MATERIALS AND METHODS

Twenty-nine consecutive BC patients (28 females, mean age 65 ± 12 years) with evidence of indeterminate lung nodules at contrast-enhanced CT (CECT) scan (lesions with axial diameter ≥8 mm) were retrospectively analysed: all patients underwent 18F-FDG PET/CT within a mean 2 ± 1 months from CECT imaging. PET/CT was considered positive in the presence of abnormal FDG uptake in the pulmonary nodules and/or in other organs. The nature of lung nodules was defined at histopathology and/or imaging follow-up.

RESULTS

Fourteen (48%) patients showed negative and 15 (52%) positive PET/CT scan in the lungs: of these 15 patients, 7 (47%) had pathologic FDG-uptake in lungs only, whereas 8 (53%) showed abnormal FDG-uptake also in sites different from lungs. At histology and/or imaging follow-up, five (17%) patients were considered positive for BC lung metastases while in seven (24%) a second cancer was diagnosed.
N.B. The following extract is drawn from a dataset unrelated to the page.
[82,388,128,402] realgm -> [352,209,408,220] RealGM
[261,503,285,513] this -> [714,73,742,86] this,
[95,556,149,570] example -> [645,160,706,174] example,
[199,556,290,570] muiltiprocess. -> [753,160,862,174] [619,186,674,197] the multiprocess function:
In this subset of patients, the sensitivity and specificity for FDG PET/CT in revealing lung lesions were 17% and 100%, respectively, for nodules <8 mm in diameter, and 77% and 85%, respectively, for nodules with diameter ≥8 mm. The therapeutic planning was changed to surgery in seven patients, chemotherapy in one patient and continued hormonal therapy in five. The inclusion of PET/CT in the diagnostic algorithm of the evaluated patients helped avoid unnecessary over-treatment in 12 of 29 patients.

CONCLUSION

FDG PET/CT appears useful in characterizing indeterminate lung nodules found at CECT scan in BC patients, with a sensitivity that is proportional to nodule size. In addition, PET/CT helped in avoiding over-treatment in a significant proportion of patients.

摘要

目的

评估18F-氟脱氧葡萄糖(FDG)正电子发射断层扫描(PET)/计算机断层扫描(CT)在鉴别先前接受过乳腺癌(BC)治疗的患者CT扫描发现的肺结节性质方面的潜在作用。

材料与方法

回顾性分析29例连续的BC患者(28例女性,平均年龄65±12岁),这些患者在增强CT(CECT)扫描中发现有不确定的肺结节(轴向直径≥8mm的病变):所有患者在CECT成像后平均2±1个月内接受了18F-FDG PET/CT检查。若肺结节和/或其他器官存在异常FDG摄取,则PET/CT被视为阳性。肺结节的性质通过组织病理学和/或影像学随访确定。

结果

14例(48%)患者的肺部PET/CT扫描为阴性,15例(52%)为阳性:在这15例患者中,7例(47%)仅肺部有病理性FDG摄取,而8例(53%)在肺部以外的部位也显示有异常FDG摄取。在组织学和/或影像学随访中,5例(17%)患者被认为BC肺转移呈阳性,7例(24%)被诊断为第二种癌症。在该组患者中,对于直径<8mm的结节,FDG PET/CT显示肺部病变的敏感性和特异性分别为17%和100%,对于直径≥8mm的结节,敏感性和特异性分别为77%和85%。7例患者的治疗方案改为手术,1例患者改为化疗,5例患者继续接受激素治疗。在评估患者的诊断算法中纳入PET/CT有助于避免29例患者中的12例进行不必要的过度治疗。

结论

FDG PET/CT似乎有助于鉴别BC患者CECT扫描发现的不确定肺结节的性质,其敏感性与结节大小成正比。此外,PET/CT有助于在相当一部分患者中避免过度治疗。